→ PROBLEM:
From the line that contains "- These two" to the last line of the records below, retype each line exactly; leave out everything else.

*** INPUT FOR THIS TASK

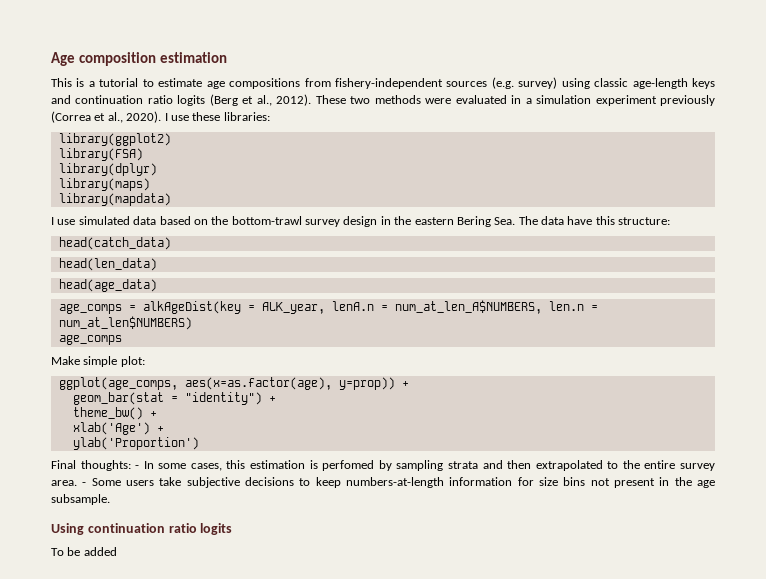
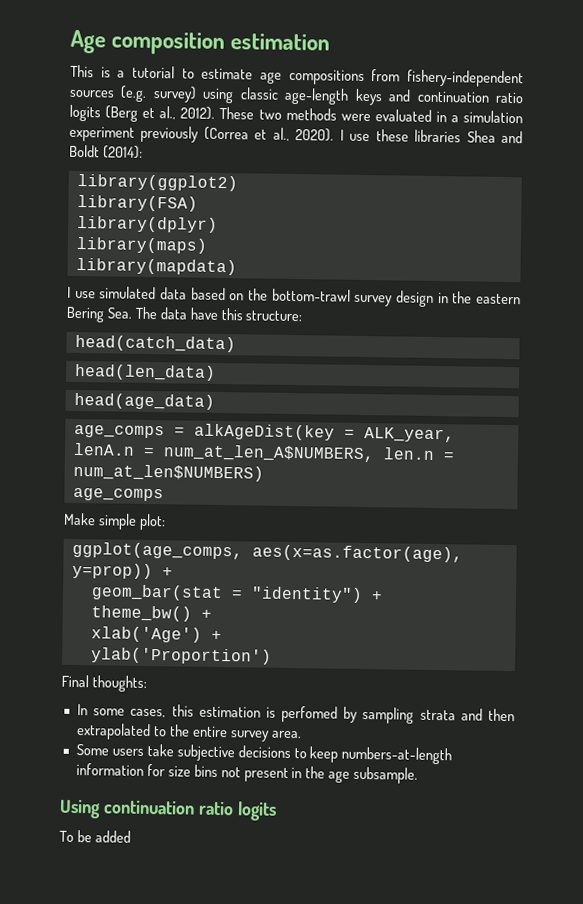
- I use these libraries:
+ I use these libraries Shea and Boldt (2014):
- Final thoughts: - In some cases, this estimation is perfomed by sampling strata and then extrapolated to the entire survey area. - Some users take subjective decisions to keep numbers-at-length information for size bins not present in the age subsample.
+ Final thoughts:
+ In some cases, this estimation is perfomed by sampling strata and then extrapolated to the entire survey area.
+ Some users take subjective decisions to keep numbers-at-length information for size bins not present in the age subsample.

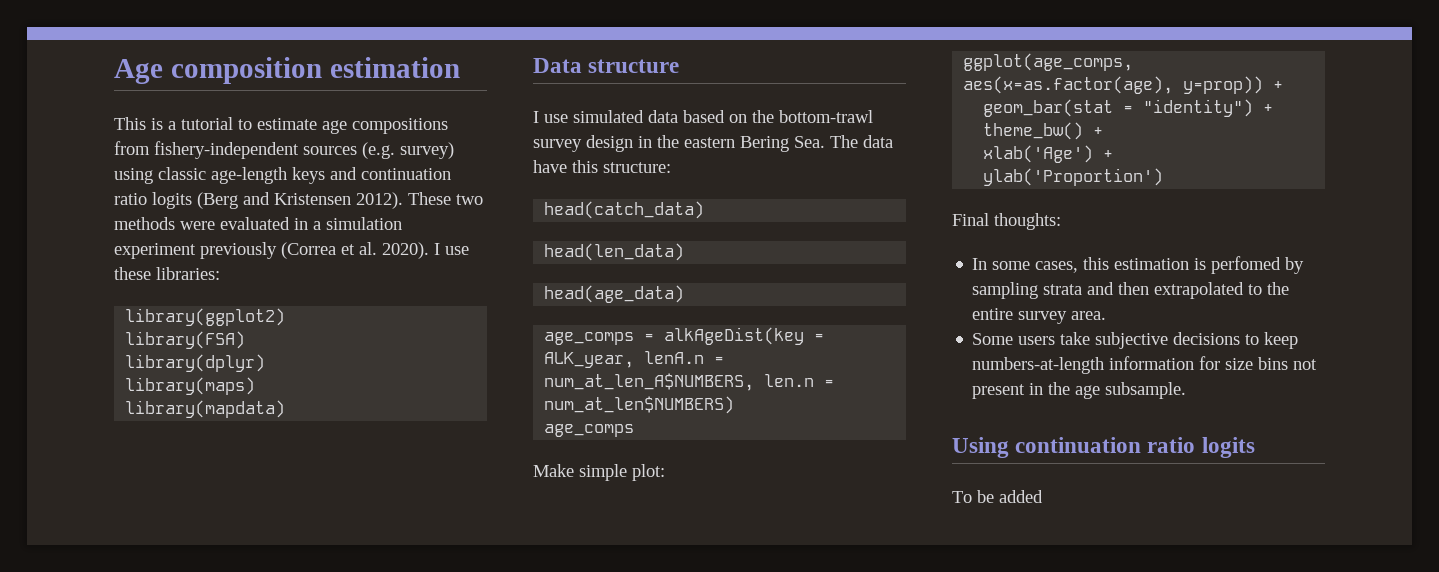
- This is a tutorial to estimate age compositions from fishery-independent sources (e.g. survey) using classic age-length keys and continuation ratio logits (Berg et al., 2012).
+ This is a tutorial to estimate age compositions from fishery-independent sources (e.g. survey) using classic age-length keys and continuation ratio logits (Berg and Kristensen 2012).
- These two methods were evaluated in a simulation experiment previously (Correa et al., 2020).
+ These two methods were evaluated in a simulation experiment previously (Correa et al. 2020).
- I use these libraries Shea and Boldt (2014):
+ I use these libraries:
+ Data structure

******

→ SOLUTION TO THIS TASK:
- These two methods were evaluated in a simulation experiment previously (Correa et al., 2020).
+ These two methods were evaluated in a simulation experiment previously (Correa et al. 2020).
- I use these libraries Shea and Boldt (2014):
+ I use these libraries:
+ Data structure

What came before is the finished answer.